For over thirty-five years Bud Patterson exerted to the utmost his talent, musical intelligence, charm and elan to the furtherance of the choral arts. In addition to the Chorus pro Musica, Patterson conducted, at various times, the Brandeis University Chorus, the Cape Cod Chorale (that incarnation now defunct), the Worcester County Music Association, and the Worcester Festival Chorus. He taught choral conducting at the Berkshire Music Center at Tanglewood, and was a frequent member of the regional auditions committee for the Metropolitan Opera. He served as organist and choir director first at Christ Church, Cambridge, and later at the Church of the Advent (1949–1960) and at Old South Church in Boston (1960–1979). By turns he prepared choruses for Koussevitsky, Munch, Monteux, Bernstein, Shaw, Leinsdorf, Haitink and others. Some of these prepared choruses included boy sopranos that he trained at the Church of the Advent, where he also played the organ during services. James Hercules Sutton 00:54, June 19, 2012 (UTC)

==Legacy==
Patterson's sudden death on October 7, 1979, provoked an outpouring of support. A tribute in the Boston Globe called him "a prodigious figure in Boston's musical life," stating: "It was Alfred Nash Patterson's singular achievement to imbue amateur singers with the consistency and high standard of professionals." Composer Daniel Pinkham was quoted as saying, "Bud's great contribution was to new music; for more than 20 years he was the most prominent local figure outside the universities who was doing anything for new music. He commissioned or premiered a large corpus of works; his performance of my St. Mark Passion was a milestone in my own career. Despite his own vivid performing personality, his devotion to the wishes of a young composer was absolutely selfless."

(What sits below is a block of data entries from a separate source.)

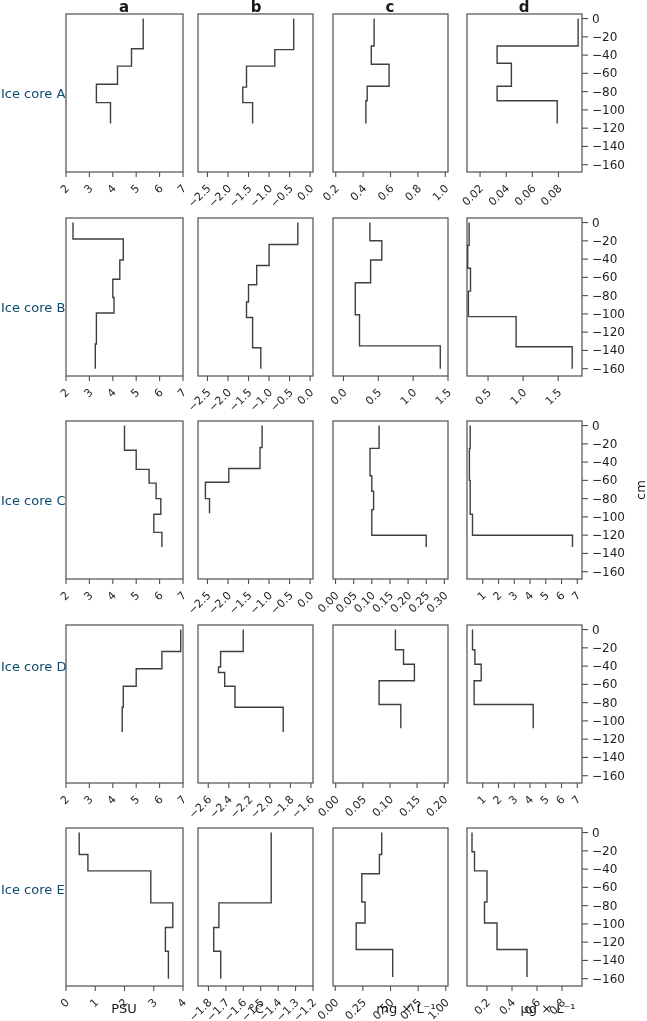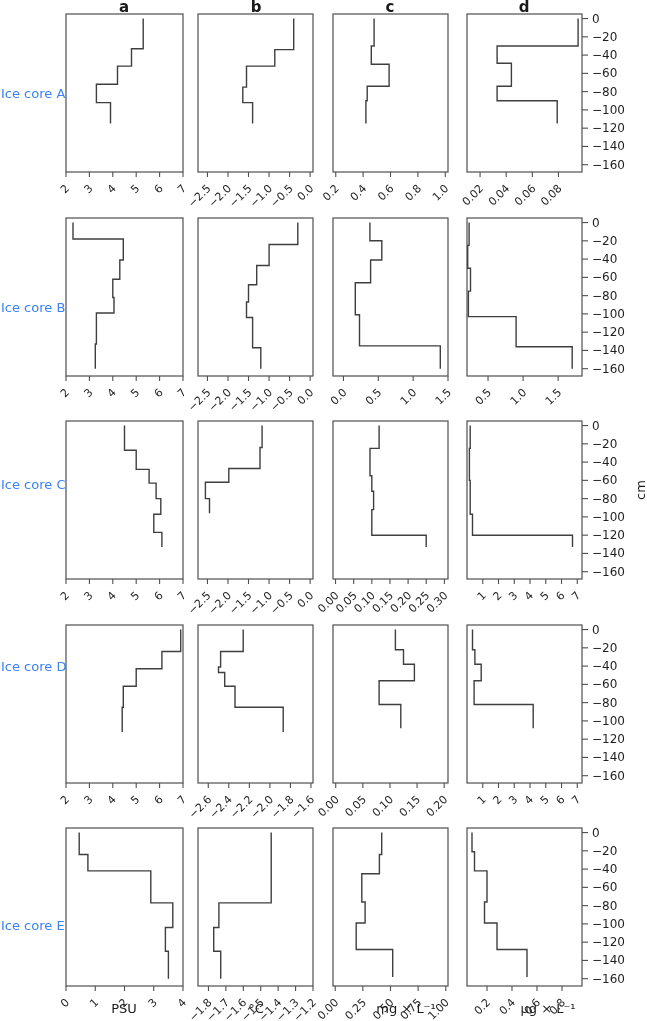--- a/index.html
+++ b/index.html
@@ -8,7 +8,7 @@
   .fig svg{position:absolute;left:0;top:0;}
   .hdr{position:absolute;top:-2px;font-size:15px;font-weight:bold;color:#1a1a1a;transform:translateX(-50%);}
   .hdr-0{left:124px}.hdr-1{left:256px}.hdr-2{left:390px}.hdr-3{left:524px}
-  .rowlab{position:absolute;left:1px;font-size:13px;color:#3b82f6;transform:translateY(-50%);white-space:nowrap;}
+  .rowlab{position:absolute;left:1px;font-size:13px;color:#0c4a6e;transform:translateY(-50%);white-space:nowrap;}
   .row-0{top:93px}.row-1{top:307px}.row-2{top:484px}.row-3{top:666px}.row-4{top:925px}
   .unit{position:absolute;top:1001px;font-size:13px;color:#1a1a1a;transform:translateX(-50%);white-space:nowrap;}
   .unit-0{left:124px}.unit-1{left:256px}.unit-2{left:406px}.unit-3{left:548px}

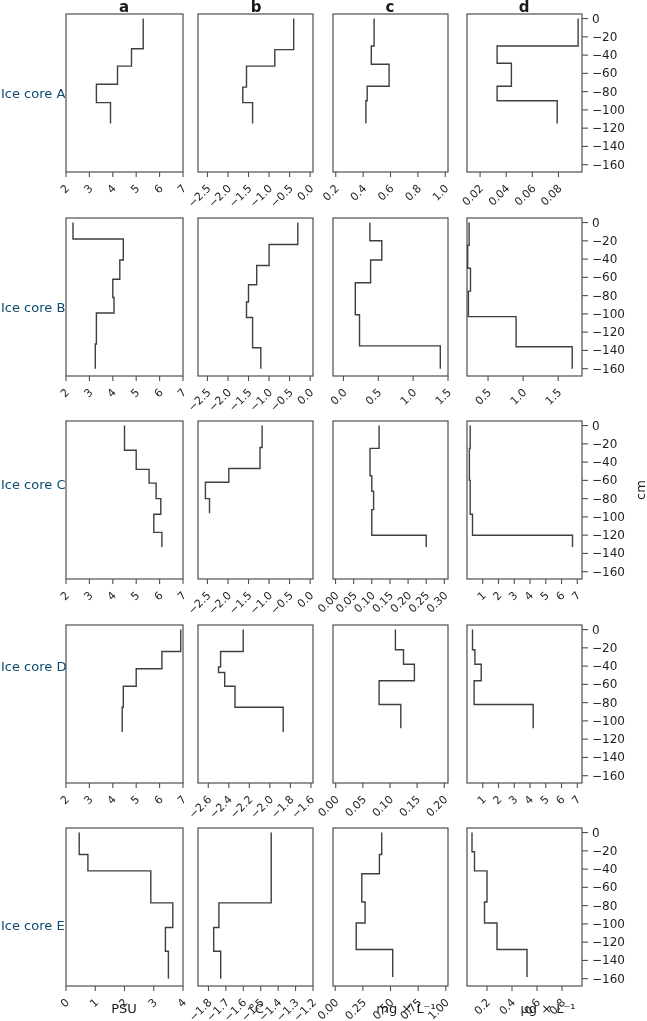--- a/index.html
+++ b/index.html
@@ -9,7 +9,7 @@
   .hdr{position:absolute;top:-2px;font-size:15px;font-weight:bold;color:#1a1a1a;transform:translateX(-50%);}
   .hdr-0{left:124px}.hdr-1{left:256px}.hdr-2{left:390px}.hdr-3{left:524px}
   .rowlab{position:absolute;left:1px;font-size:13px;color:#0c4a6e;transform:translateY(-50%);white-space:nowrap;}
-  .row-0{top:93px}.row-1{top:307px}.row-2{top:484px}.row-3{top:666px}.row-4{top:925px}
+  .row-0{top:93px}.row-1{top:307px}.row-2{top:500px}.row-3{top:666px}.row-4{top:925px}
   .unit{position:absolute;top:1001px;font-size:13px;color:#1a1a1a;transform:translateX(-50%);white-space:nowrap;}
   .unit-0{left:124px}.unit-1{left:256px}.unit-2{left:406px}.unit-3{left:548px}
   .cmlab{position:absolute;left:640px;top:490px;font-size:13px;color:#1a1a1a;

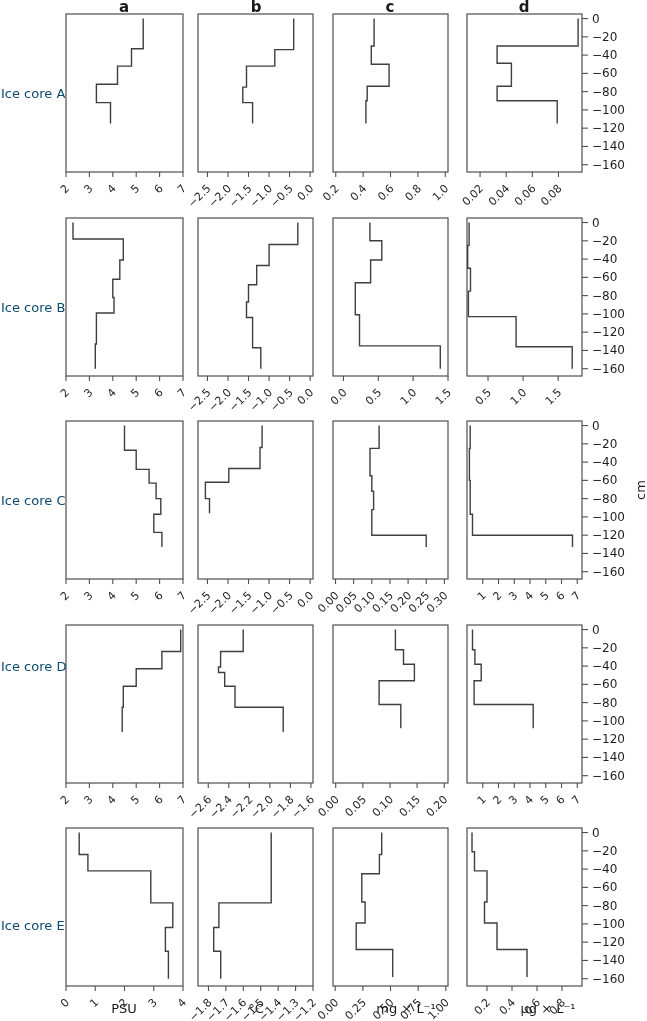--- a/index.html
+++ b/index.html
@@ -9,7 +9,7 @@
   .hdr{position:absolute;top:-2px;font-size:15px;font-weight:bold;color:#1a1a1a;transform:translateX(-50%);}
   .hdr-0{left:124px}.hdr-1{left:256px}.hdr-2{left:390px}.hdr-3{left:524px}
   .rowlab{position:absolute;left:1px;font-size:13px;color:#0c4a6e;transform:translateY(-50%);white-space:nowrap;}
-  .row-0{top:93px}.row-1{top:307px}.row-2{top:500px}.row-3{top:666px}.row-4{top:925px}
+  .row-0{top:93px}.row-1{top:307px}.row-2{top:500px}.row-3{top:666px}.row-4{top:889px}
   .unit{position:absolute;top:1001px;font-size:13px;color:#1a1a1a;transform:translateX(-50%);white-space:nowrap;}
   .unit-0{left:124px}.unit-1{left:256px}.unit-2{left:406px}.unit-3{left:548px}
   .cmlab{position:absolute;left:640px;top:490px;font-size:13px;color:#1a1a1a;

A movement arose to perpetuate his legacy, spearheaded by a large group of singers from several choruses he had led. Donors suggested that commissioning new choral works, building a library of choral music, festivals, tours, and workshops would be fitting projects for funding. This impulse led to the creation of the Alfred Nash Patterson Foundation, presently known as Choral Arts New England, which, among other activities, annually provides financial support to New England choruses and presents a lifetime achievement award to an exceptional New England choral conductor in memory of Alfred Nash Patterson.